In this study, researchers asked the volunteer prisoners to perform tests to see how they responded to immediate gratification and delayed gratification – and found startling differences between psychopaths and those without the condition.
Inmates with the highest score on a psychopathy test showed higher brain activity in a region called the ventral striatum, which is key for assessing short-term rewards.
Psychopaths were far more likely to value short-term rewards, leading them to make impulsive decisions.
Professor Joshua Buckholtz said: ‘The more psychopathic a person is, the greater the magnitude of that striatal response.
‘That suggests that the way they are calculating the value rewards is dysregulated – they may over-represent the value of immediate reward.
‘We found that connections between the striatum and the ventral medial prefrontal cortex were much weaker in people with psychopathy.

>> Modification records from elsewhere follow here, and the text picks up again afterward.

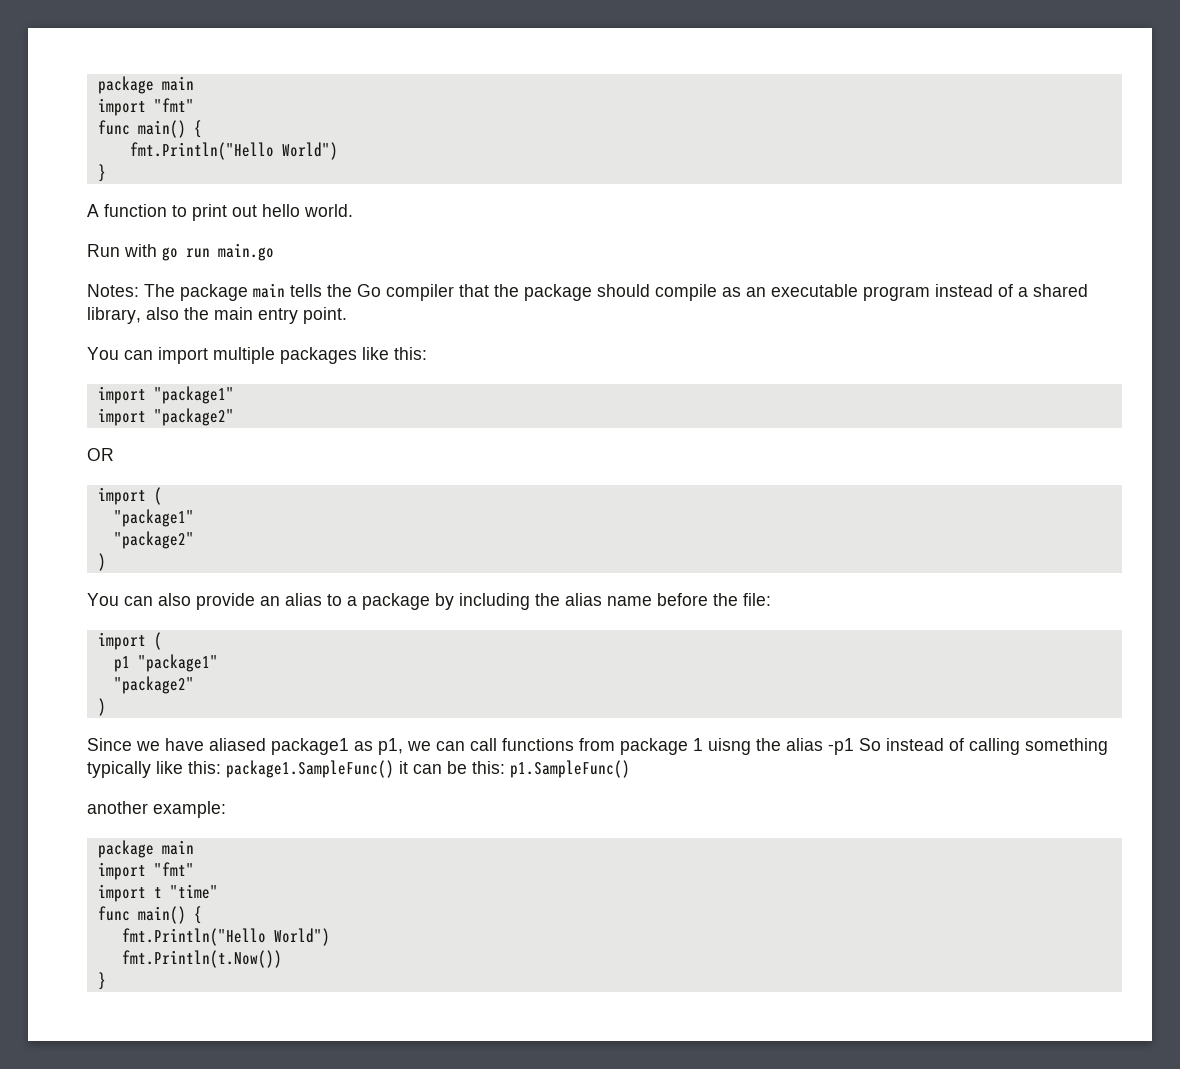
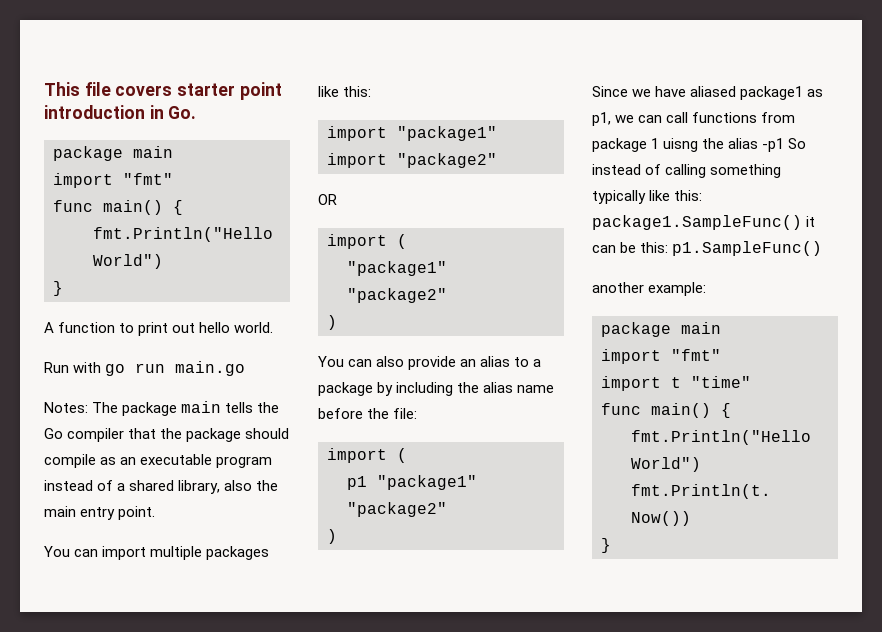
(97, 85) none -> [44,82,282,100] [44,105,197,119] This file covers starter point introduction in Go. //

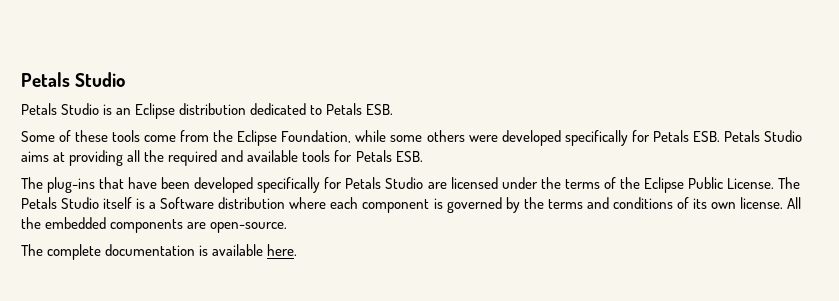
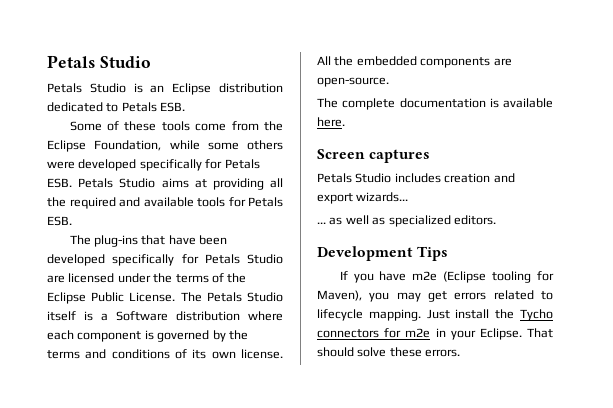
(298, 250) none -> [317,149,431,163] [317,173,515,183] [317,192,409,204] [317,215,496,227] [317,246,449,261] [339,271,554,283] [317,290,553,302] [317,309,553,321] [317,328,553,340] [317,347,461,357] // Screen captures // Petals Studio includes creation and export wizards... // ... as well as specialized editors. // Development Tips // If you have m2e (Eclipse tooling for Maven), you may get errors related to lifecycle mapping. Just install the Tycho connectors for m2e in your Eclipse. That should solve these errors.

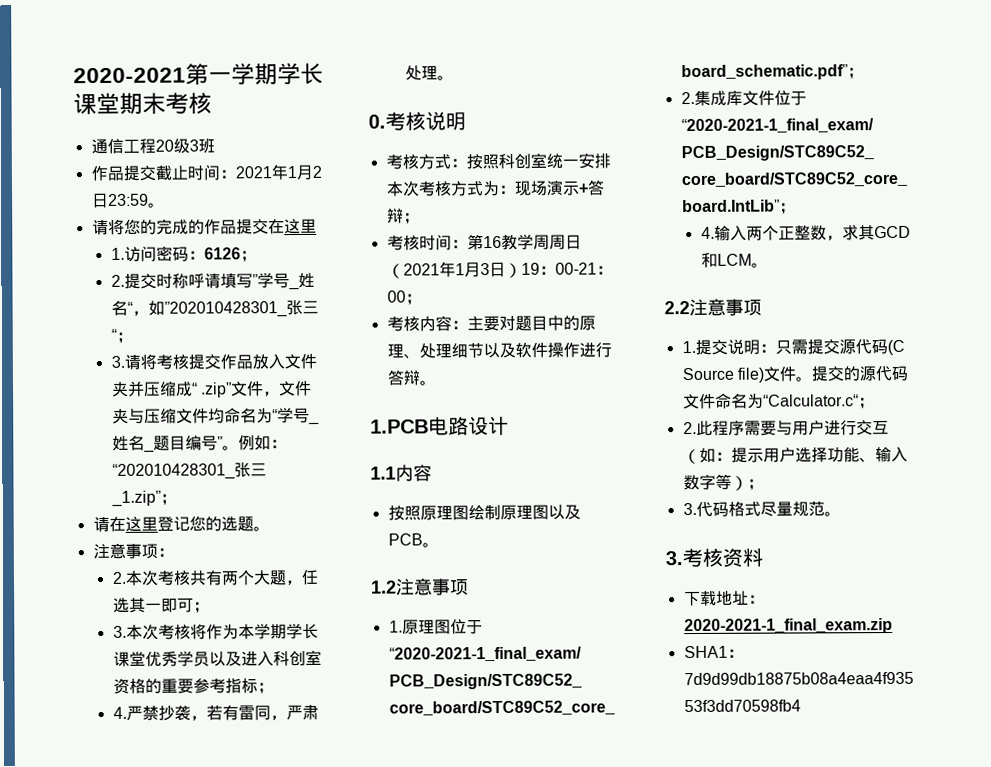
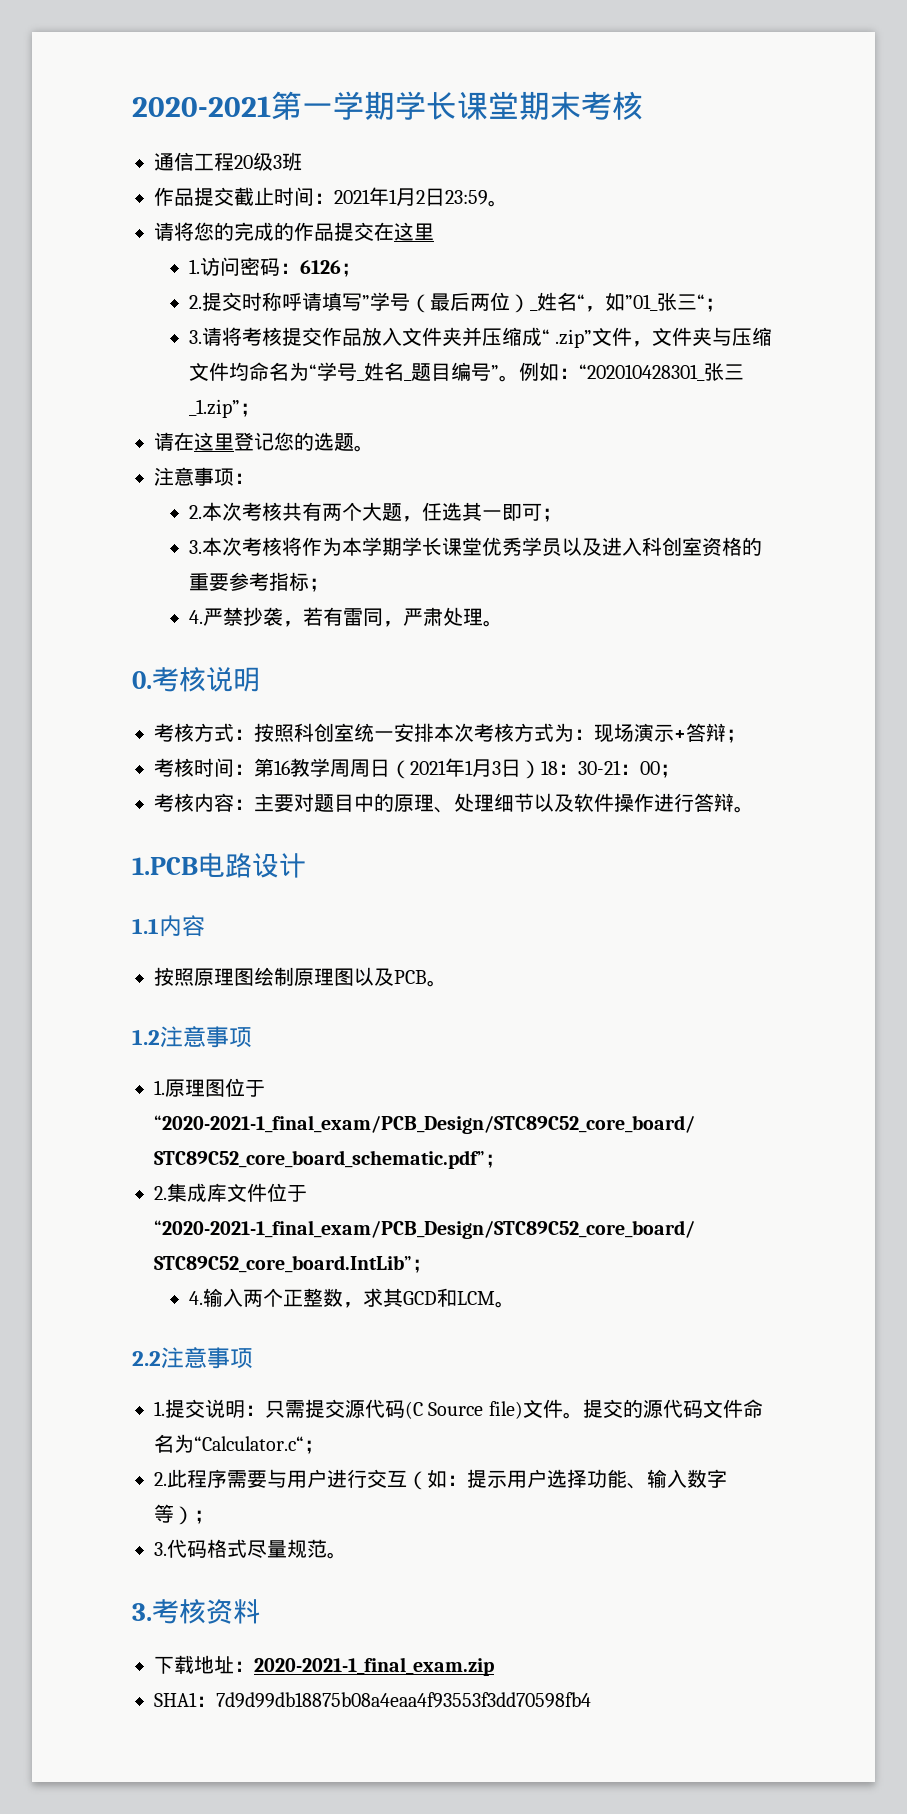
(290, 281) none -> [409,292,530,313] （最后两位）
[163,301,288,318] ”202010428301_ -> [624,294,658,311] ”01_
[520,262,597,275] 19：00-21 -> [541,760,621,775] 18：30-21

‘If you break that connection in anyone, they’re going to start making bad choices because they won’t have the information that would otherwise guide their decision-making to more adaptive ends.
‘The same kind of short-sighted, impulsive decision-making that we see in psychopathic individuals has also been noted in compulsive over-eaters and substance abusers.
‘If we can put this back into the domain of rigorous scientific analysis, we can see psychopaths aren’t inhuman, they’re exactly what you would expect from humans who have this particular kind of brain wiring dysfunction.’